Anderson, Detroit's Hall of Fame former manager, was known for becoming enamored with young players and predicting future greatness for them. Barbaro Garbey reminded him of Roberto Clemente, and Chris Pittaro convinced him to briefly move Lou Whitaker from second to third base in 1985.
What tickles Leyland about Rhymes is what he symbolizes for the organization. He has a degree in biology from a prestigious liberal arts school not known for churning out major leaguers, but the club found him and developed him.
"That, to me, is the true test of a farm system," Leyland said.
Leyland lamented that Rhymes went in the tank for a few days after the comment. Then, on Sunday, Rhymes hit a two-run homer off the scoreboard here at Marchant Stadium against New York Yankees reliever Brian Bruney.
The homer is Rhymes' only hit in nine Grapefruit League at-bats for the Tigers, who are off Thursday and resume action here today against the New York Mets.
"I was so pumped up by what he said about me, that it took a few days to go back to what I can do and staying within myself," Rhymes said. "I felt I had to do even more. But I remembered what Brookie used to tell me: 'Hey, just do your best. It's all you can do.' "
Adding a special twist to this story is the fact that Brookens managed Rhymes last year on the Erie SeaWolves and also managed him in Oneonta, N.Y. In fact, it was Brookens who noticed something endearing in the kid from nowhere and put him on a course to big league consideration.
Brookens, a member of the 1984 Tigers World Series champions, played second, third and shortstop. He also was Anderson's emergency catcher. Versatility was his ticket to the majors, and he punched it for 12 seasons.
"I played Will about 25 games at shortstop last year to see if he could make it as a utility guy in the major leagues," Brookens said. "He did an adequate job there, and I think he can play in the big leagues.
"He's a good, steady little ballplayer who puts the bat on the ball and keeps improving."
Rhymes led the Eastern League with 158 hits last year, finished third with 76 runs, was tied for fifth with seven triples and was sixth with a .306 average. He also led all league second basemen with 562 total chances, 236 putouts and 86 double plays.

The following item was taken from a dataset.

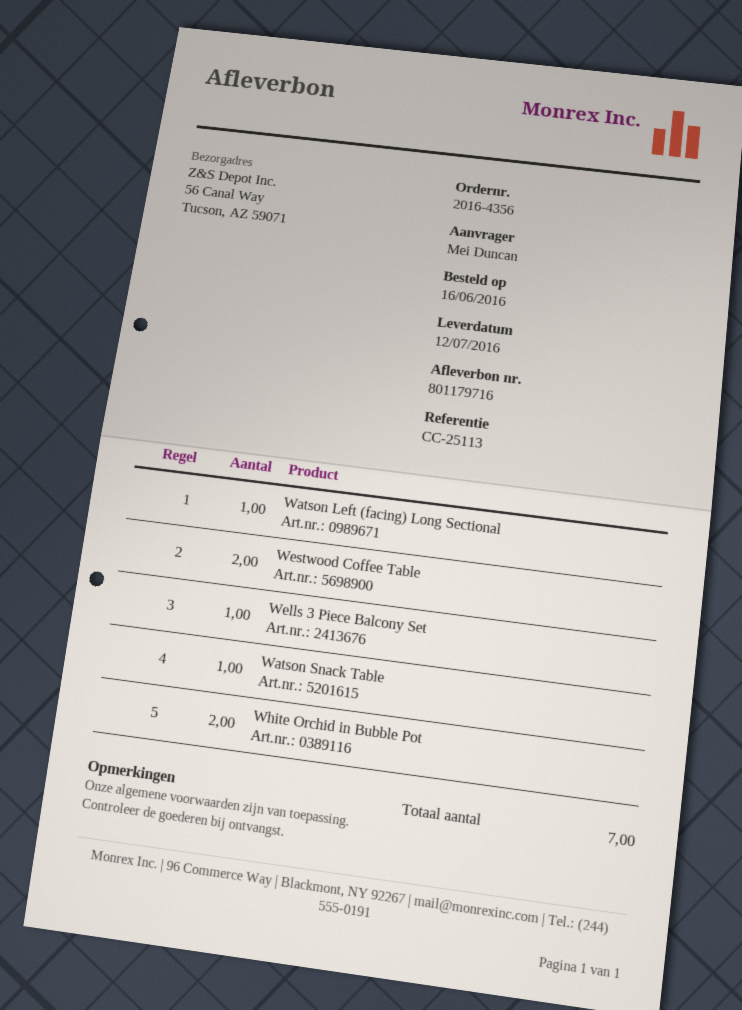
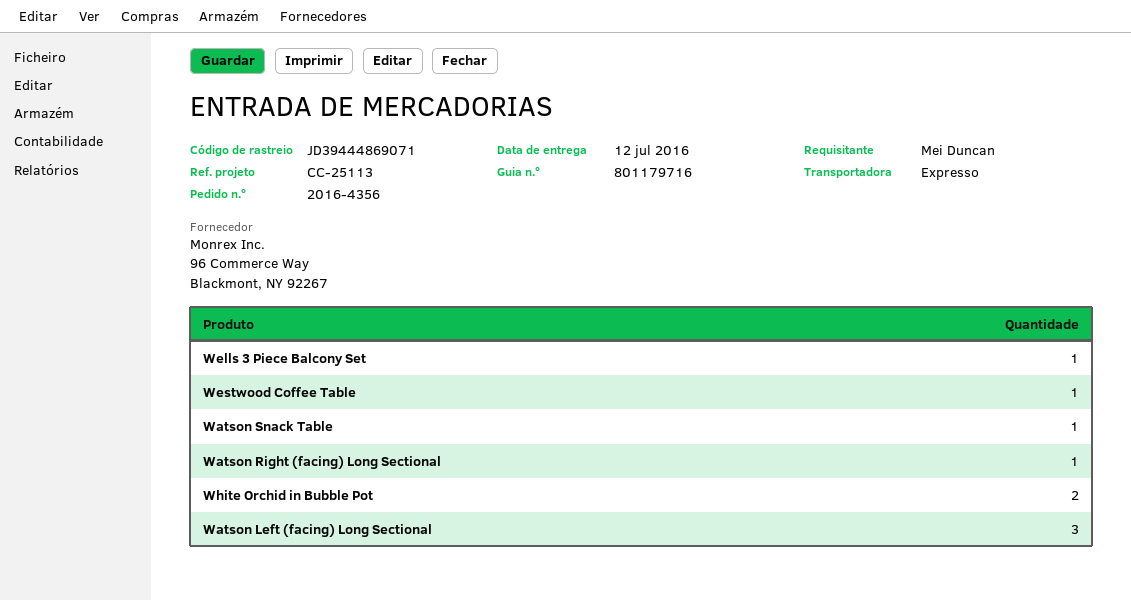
Watson Left (facing) Long Sectional: 1 -> 3
Westwood Coffee Table: 2 -> 1
Watson Right (facing) Long Sectional: none -> 1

He's listed at 5-foot-9 and 155 pounds, but could be smaller than that. Detroit drafted Rhymes in the 27th round in 2005 after he hit .413 as a senior at William & Mary.
Rhymes will not make the opening-day roster unless somebody gets hurt, but he has made an impression in his first major league camp.
"I'm just going about my business and getting ready for the season," Rhymes said. "And I like watching how guys here go about their business. I'll watch Placido Polanco taking grounders and Carlos Guillen hit. He has the most beautiful, effortless swing.
"I want insight into their thinking, but I also don't want to bother them."
Leyland pulled him aside after realizing his compliments made Rhymes uptight.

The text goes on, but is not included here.